OK. Here goes. First and foremost, I went hunting for a definition. Heres one from bitpipe that I thought sounded good.
ALSO CALLED: BSM
DEFINITION: A strategy and an approach for linking key IT components to the goals of the business. It enables you to understand and predict how technology impacts the business and how business impacts the IT infrastructure.
Sounds good, right?
When I analyze this definition, it looks very much like the definition for Situation Awareness. Check out the article on Wikipedia.
Situation awareness, or SA, is the perception of environmental elements within a volume of time and space, the comprehension of their meaning, and the projection of their status in the near future
So, I see where BSM as a strategy, creates a system where Situation Awareness for business as a function of IT services, can be achieved. In effect, BSM creates SA for business users through IT service practices.

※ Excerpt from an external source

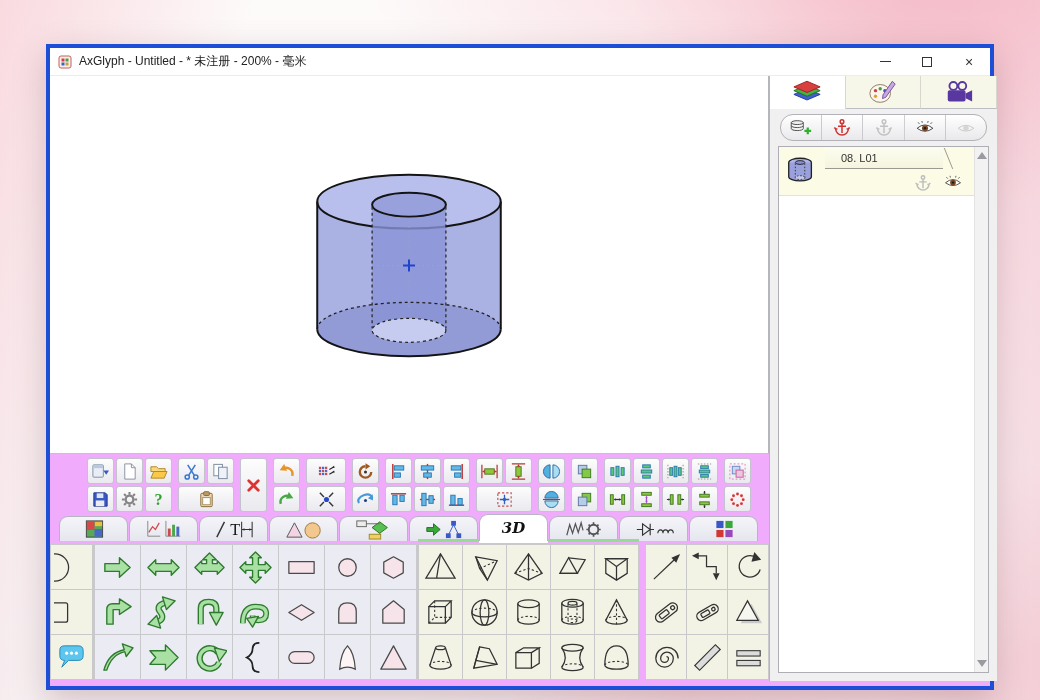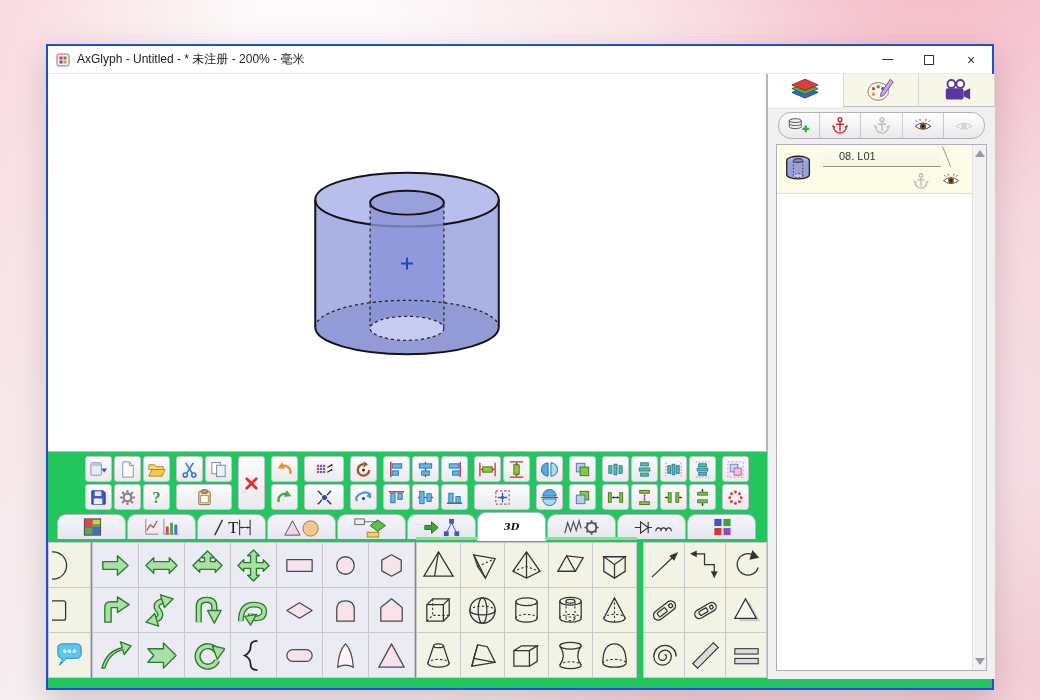"AxGlyph - Untitled - *" #app-window { background: #22c55e -> #f0abfc; border: 2px solid #1d4ed8 -> 4px solid #1d4ed8 }
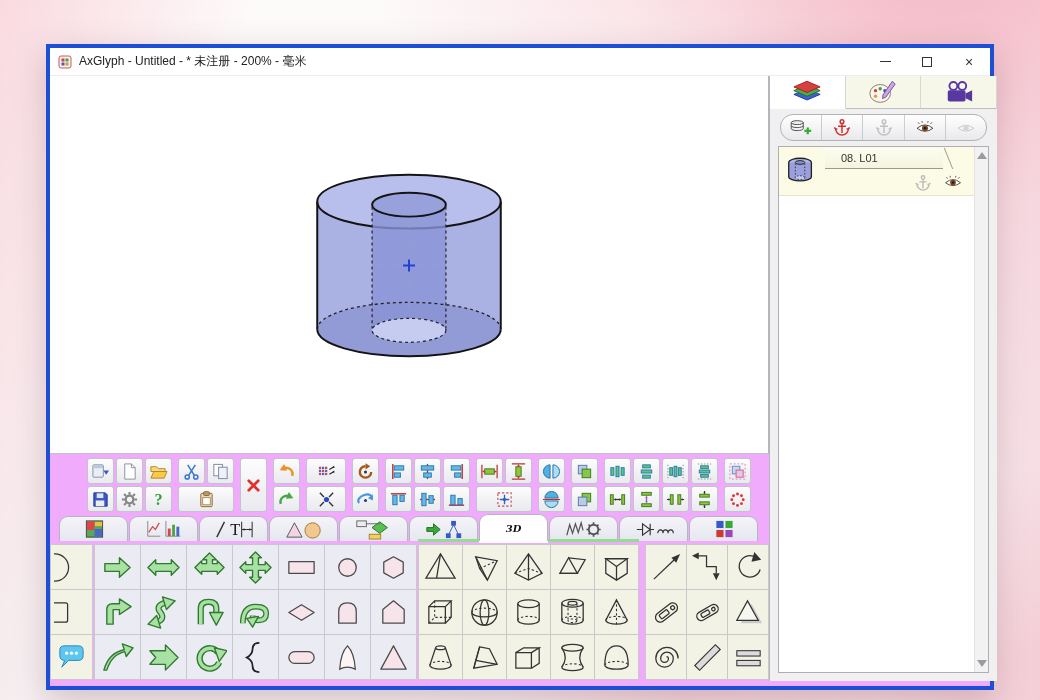"3D" .dtab.active .dtab-label { font-size: 10px -> 15px }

Sounds all fine, good, and well in theory. But in practice, there are a ton of data sources. Some are database enabled. Some are Web services. Some are simple web content elements. How do you assemble, index, and align all this data from multiple sources, in a way that enables a business user to achieve situation awareness? How do you handle the data sources being timed wrong or failing?
The Road to Success
First of all, if you have a BSM strategy and you're buying or considering a purchase of a BSM framework, you need to seriously consider BI and a Data Architecture as well. All three technologies are interdependent. You have to organize your data, use it to create information, them make it suitable enough to be presented in a consistent way.
As you develop your data, you also develop your data model. With the data model will come information derivation and working through query and explain plans. In some instances, you need to look at a Data warehouse of sorts. You need to be able to organize and index your data to be presented in a timely and expeditious fashion so that the information helps to drive SA by business users.
A recent data warehouse sort od product has come to my attention. It is Greenplum. Love the technology. Scalable. But based on mature technology. My thoughts are about taking data from disparate sources, organizing that data, deriving new information, and indexing the data so that the reports you provide, can happen in a timely fashion.
Organizing your data around a data warehouse allows you to get around having to deal with multiple databases, multiple access mechanisms, and latency issues. And how easier it is to analyze cause and effect, derivatives, and patterns given you can search across these data sources from a single access. Makes true Business intelligence easier.
BSM products tend to be around creative SQL queries and dashboard/scorecard generation. You may not need to buy the entire cake to get a taste. Look for web generation utilities that can be used to augment your implementation and strategy.
And if you're implementing a BSM product, wouldn't it make sense to setup SLAs on performance, availability, and response time for the app and its data sources? This is the ONE App that could be used to set a standard and a precedence.
I tend to develop the requirements, then storyboard the dashboards and drill throughs. This gives you a way of visualizing holes in the dashboards and layouts but it also enables you to drive to completion. Developing dashboards can really drive scope creep if you don't manage it.
Storyboarding allows you to manage expectations and drive delivery.